At 6:53 PM, Blogger Pseudo-Iamblichus said...

Some would argue Orthodoxy is weird, but maybe I am just being a contrarian....

You are absolutely right. I can't think that it must be easy to separate the Catholic Faith from santeria as a Cuban, and more often than not it is probably not separated. I myself was raised charasmatic Roman Catholic, and my grandparents and most of my extended family are involved in the Charasmatic movement still. I remember being dragged to prayer meetings as a child when they started praying the rosary in Spanish and then half way through began to pray the rosary while speaking in tounges. That was not as unsettling as when I heard recordings from some of my relatives who became evangelical Protestants of Spanish "praise music". I always felt that stuff was creepy for some strange reason. I guess it's a little like being afraid of clowns.

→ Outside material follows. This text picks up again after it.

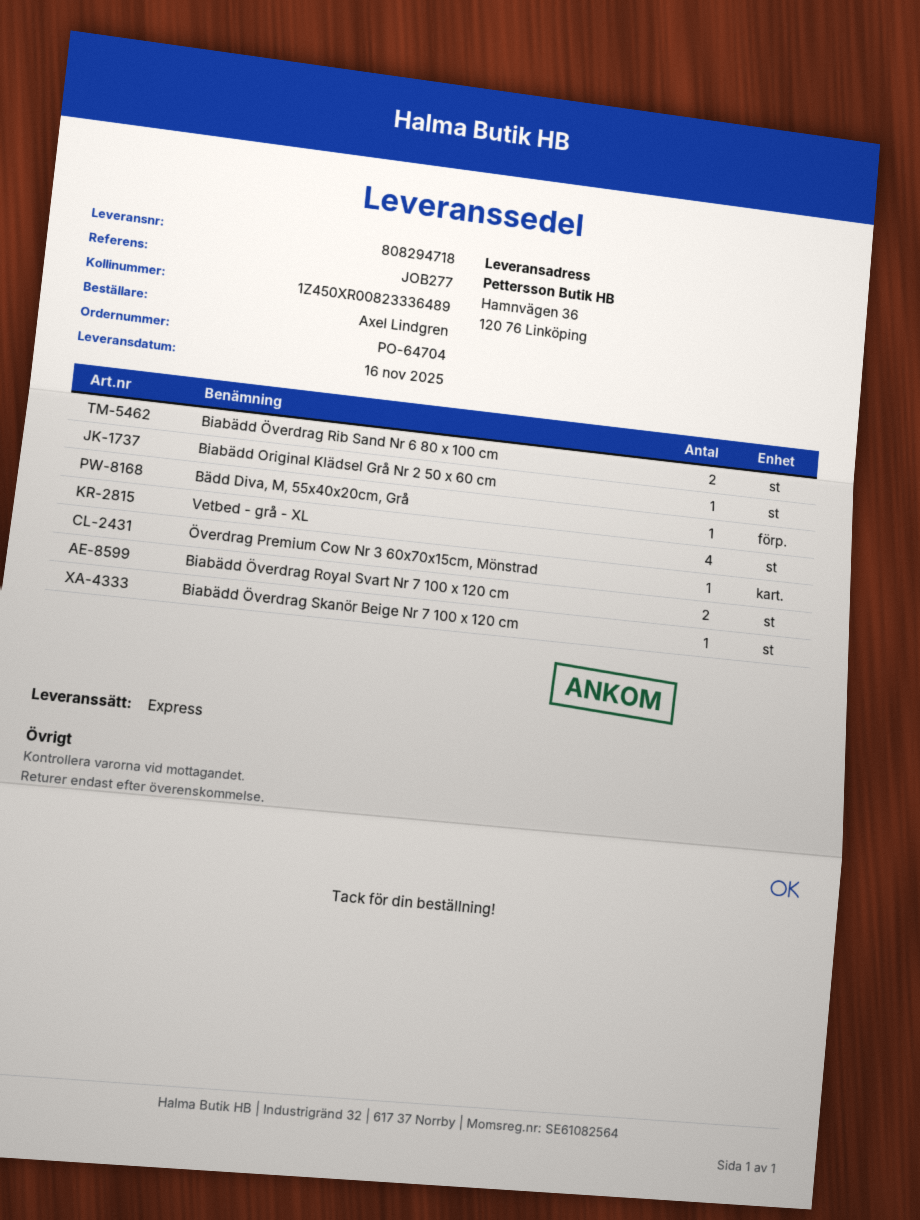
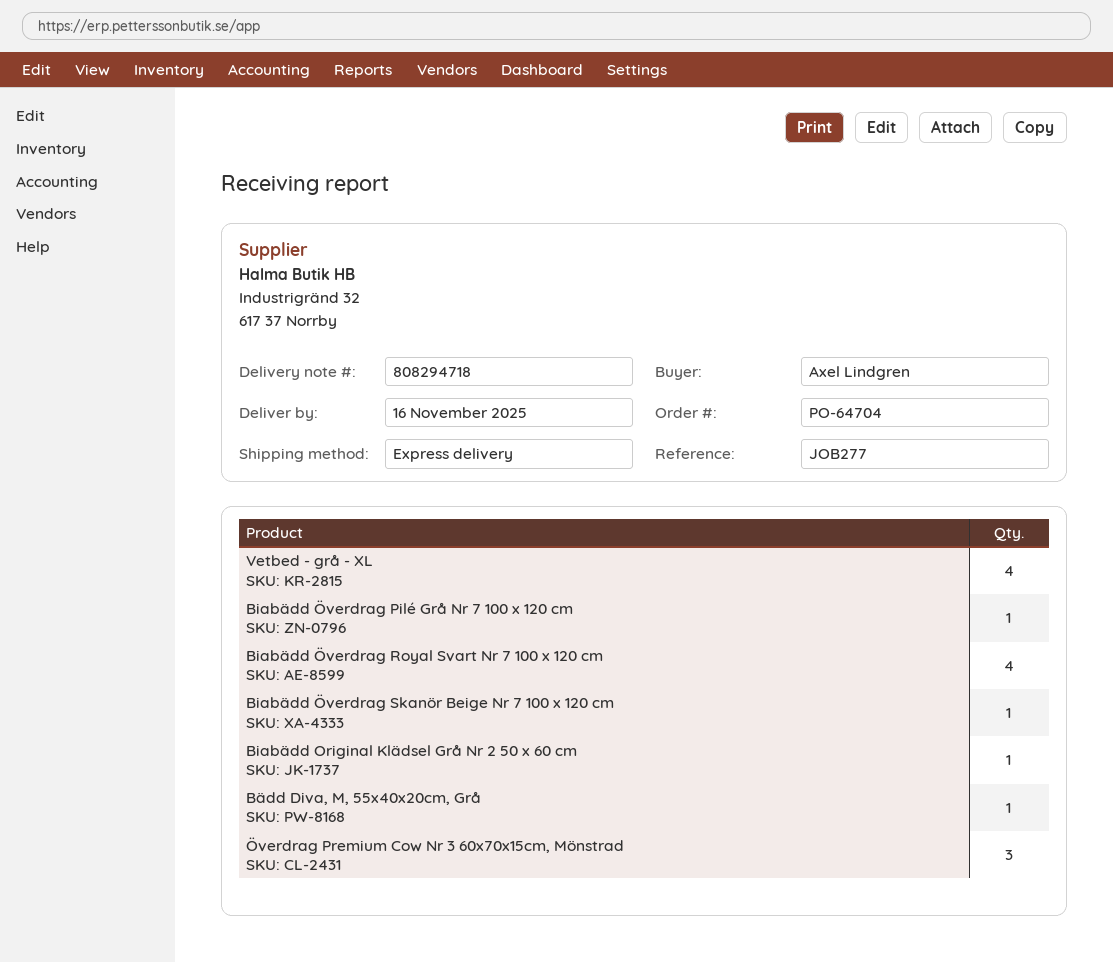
Biabädd Överdrag Rib Sand Nr 6 80 x 100 cm: 2 -> none
Överdrag Premium Cow Nr 3 60x70x15cm, Mönstrad: 1 -> 3
Biabädd Överdrag Royal Svart Nr 7 100 x 120 cm: 2 -> 4
Biabädd Överdrag Pilé Grå Nr 7 100 x 120 cm: none -> 1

Do I think that all hope is lost for Western Christianity in its Hispanic context? The jury is still out for me. I have always seen Roman Catholicism in particular as suffering from a split personality disorder in Latin America. On the one hand, many are all for Rome and the Second Vatican Council. On the other, they want to keep their rosy-cheek baby Jesus, torch-lit processions, and saints days that are just an excuse to get really, really toasted. Many "gringo" Catholic intellectuals might praise these things in a romanticist manner as something very quaint and even profoundly moving, but being at ground zero I can assure you that everything bad that is said about them is true. This was confirmed for me when I once worked with a Mexican-American man who always made the Sign of the Cross when he passed a church but hadn't been in one since he was baptized. Alas, this is also a familiar case in many Orthodox countries.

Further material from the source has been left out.